Cybersecurity Lessons from a Pandemic-Era Data Breach

24 Jun 2025

Matt O’Kane recently discussed a pandemic-related cybersecurity incident during Episode Two of Cyber Horror Stories from First Focus, highlighting critical lessons for organizations.

The Incident

Early 2020 hardware shortages prompted many companies to adopt flexible device policies. An Australian brand allowed staff to purchase their own computers locally. The marketing director acquired a MacBook for work purposes without standard company setup protocols.

O’Kane explained the significance: “If you control the machine, you can stop bad software or at least software you’d find undesirable being installed on it.” This oversight became consequential when the marketing director’s employment ended. She returned the laptop after performing a factory reset, eliminating any forensic evidence.

The Breach Discovery

Nine months later, the company learned that confidential information was circulating. O’Kane noted that in Australia, such offers are “usually framed as a signing bonus or an extraordinarily higher paying role than you would ordinarily expect.”

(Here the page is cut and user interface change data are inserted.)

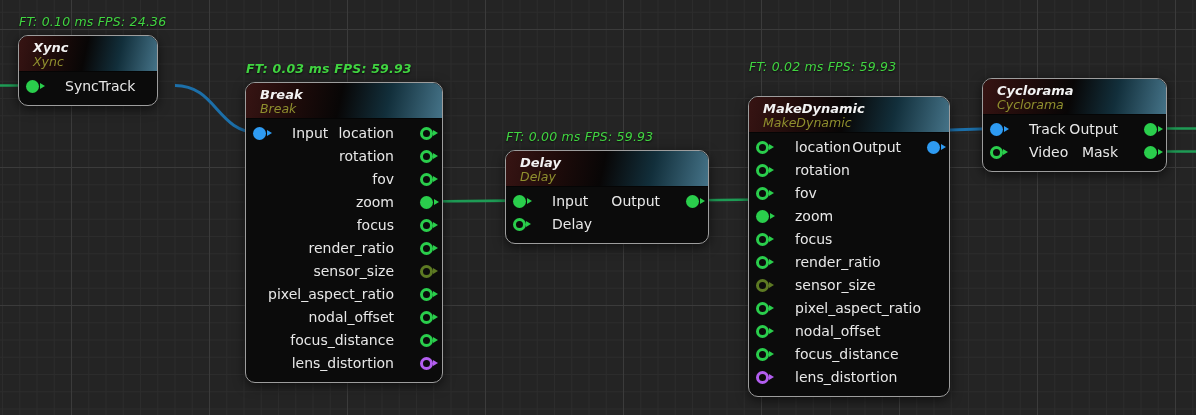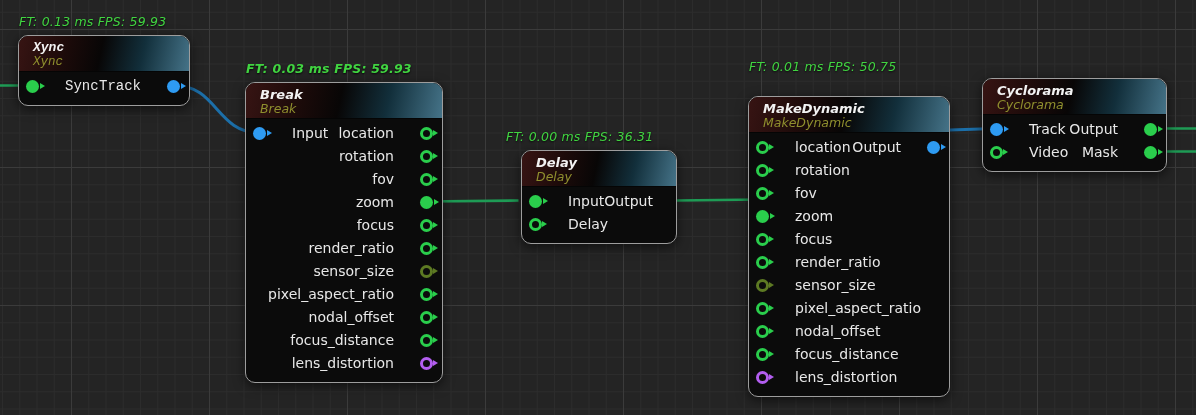--- a/index.html
+++ b/index.html
@@ -83,7 +83,7 @@
       <path d="M 1151.5 128.5 L 1200 128.5" stroke="#1e9b55" stroke-width="2.6"></path>
       <path d="M 1151.5 151.5 L 1200 151.5" stroke="#1e9b55" stroke-width="2.6"></path>
     </svg>
-<div class="ft-label" style="left: 19px; top: 14px;">FT: 0.13 ms FPS: 59.93</div>
+<div class="ft-label" style="left: 19px; top: 14px;">FT: 0.10 ms FPS: 24.36</div>
     <div class="node" style="left: 18px; top: 35px; width: 172px; height: 71px; font-family: Liberation Mono, monospace;">
       <div class="node-header">
         <div class="node-title">Xync</div>

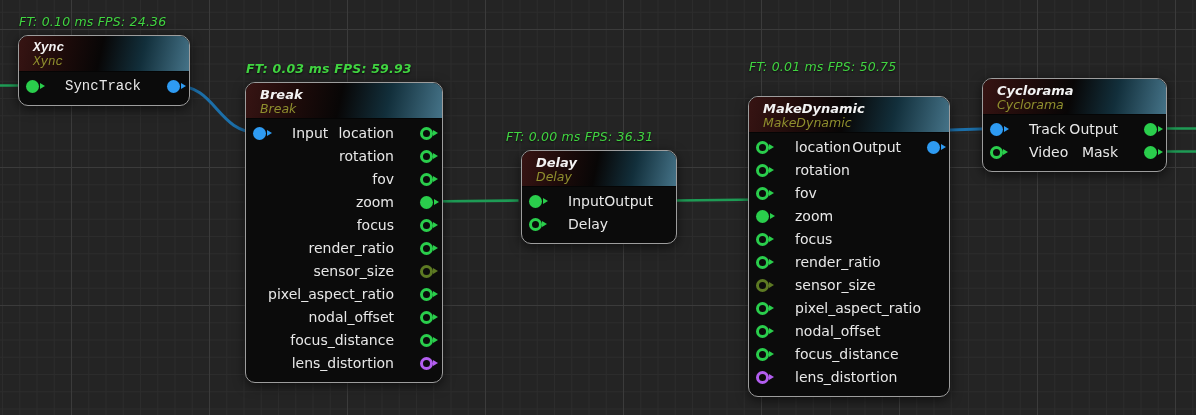--- a/index.html
+++ b/index.html
@@ -84,7 +84,7 @@
       <path d="M 1151.5 151.5 L 1200 151.5" stroke="#1e9b55" stroke-width="2.6"></path>
     </svg>
 <div class="ft-label" style="left: 19px; top: 14px;">FT: 0.10 ms FPS: 24.36</div>
-    <div class="node" style="left: 18px; top: 35px; width: 172px; height: 71px; font-family: Liberation Mono, monospace;">
+    <div class="node" style="left: 18px; top: 35px; width: 140px; height: 71px;">
       <div class="node-header">
         <div class="node-title">Xync</div>
         <div class="node-subtitle">Xync</div>

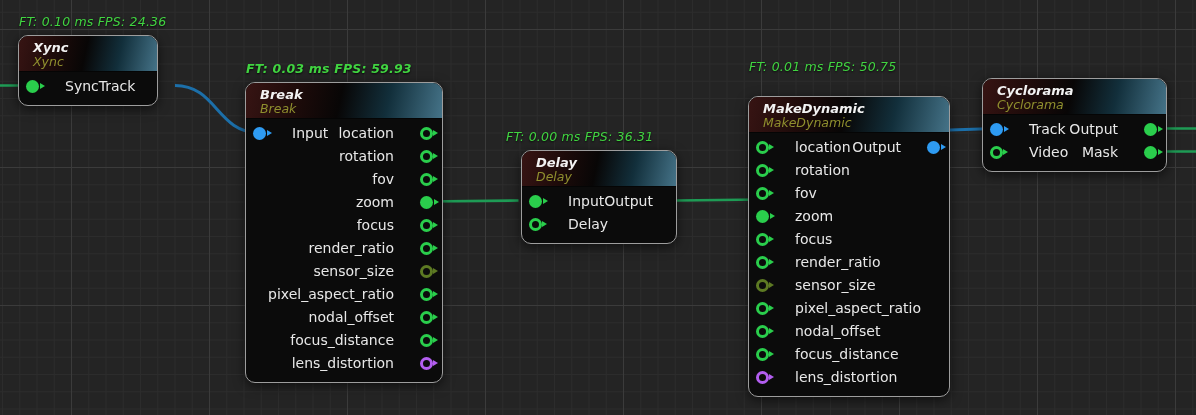--- a/index.html
+++ b/index.html
@@ -206,7 +206,7 @@
         </div>
       </div>
     </div>
-    <div class="ft-label" style="left: 749px; top: 59px;">FT: 0.01 ms FPS: 50.75</div>
+    <div class="ft-label" style="left: 749px; top: 59px;">FT: 0.02 ms FPS: 59.93</div>
     <div class="node" style="left: 748px; top: 96px; width: 202px; height: 301px;">
       <div class="node-header">
         <div class="node-title">MakeDynamic</div>

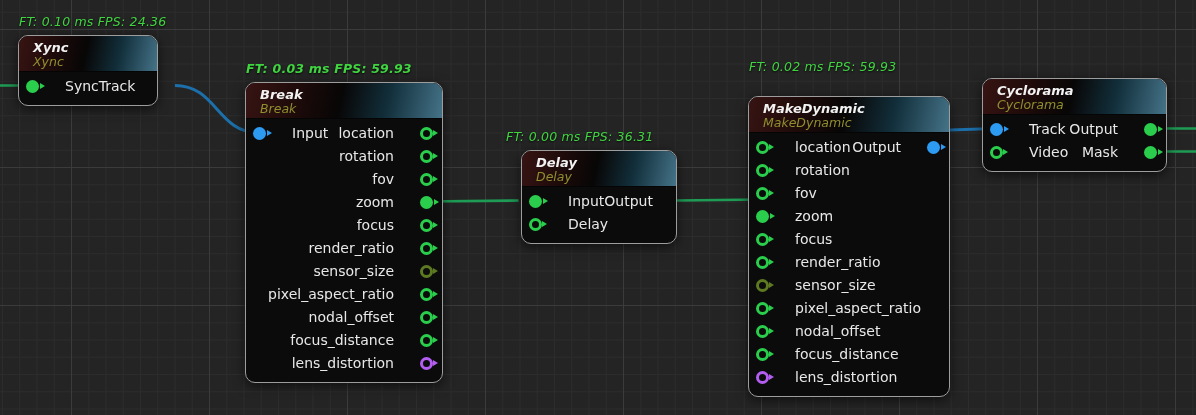--- a/index.html
+++ b/index.html
@@ -181,7 +181,7 @@
         </div>
       </div>
     </div>
-    <div class="ft-label" style="left: 506px; top: 129px;">FT: 0.00 ms FPS: 36.31</div>
+    <div class="ft-label" style="left: 506px; top: 129px;">FT: 0.00 ms FPS: 59.93</div>
     <div class="node" style="left: 505px; top: 150px; width: 156px; height: 94px; margin-left: 16px;">
       <div class="node-header">
         <div class="node-title">Delay</div>

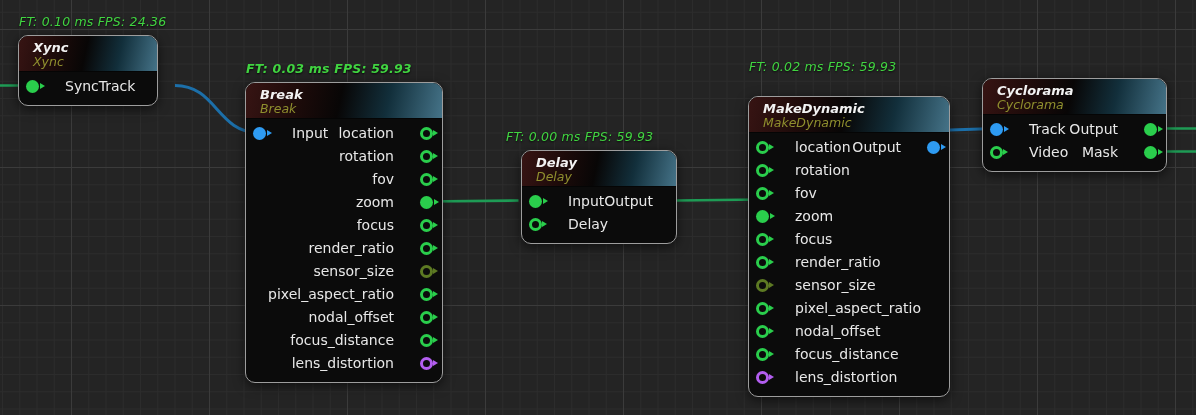--- a/index.html
+++ b/index.html
@@ -182,7 +182,7 @@
       </div>
     </div>
     <div class="ft-label" style="left: 506px; top: 129px;">FT: 0.00 ms FPS: 59.93</div>
-    <div class="node" style="left: 505px; top: 150px; width: 156px; height: 94px; margin-left: 16px;">
+    <div class="node" style="left: 505px; top: 150px; width: 204px; height: 94px;">
       <div class="node-header">
         <div class="node-title">Delay</div>
         <div class="node-subtitle">Delay</div>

Investigation proved difficult because the organization’s Microsoft 365 license maintained insufficient logging retention. O’Kane emphasized that “some logging windows can be as short as seven days.”

Key Takeaways

Organizations underestimate the value of intellectual property until threatened. Customer databases, sales histories, and contract renewal dates all possess significant market value. O’Kane advocated for balanced security: “We don’t want to create Fort Knox – we want openness with sensible controls around our most important data.”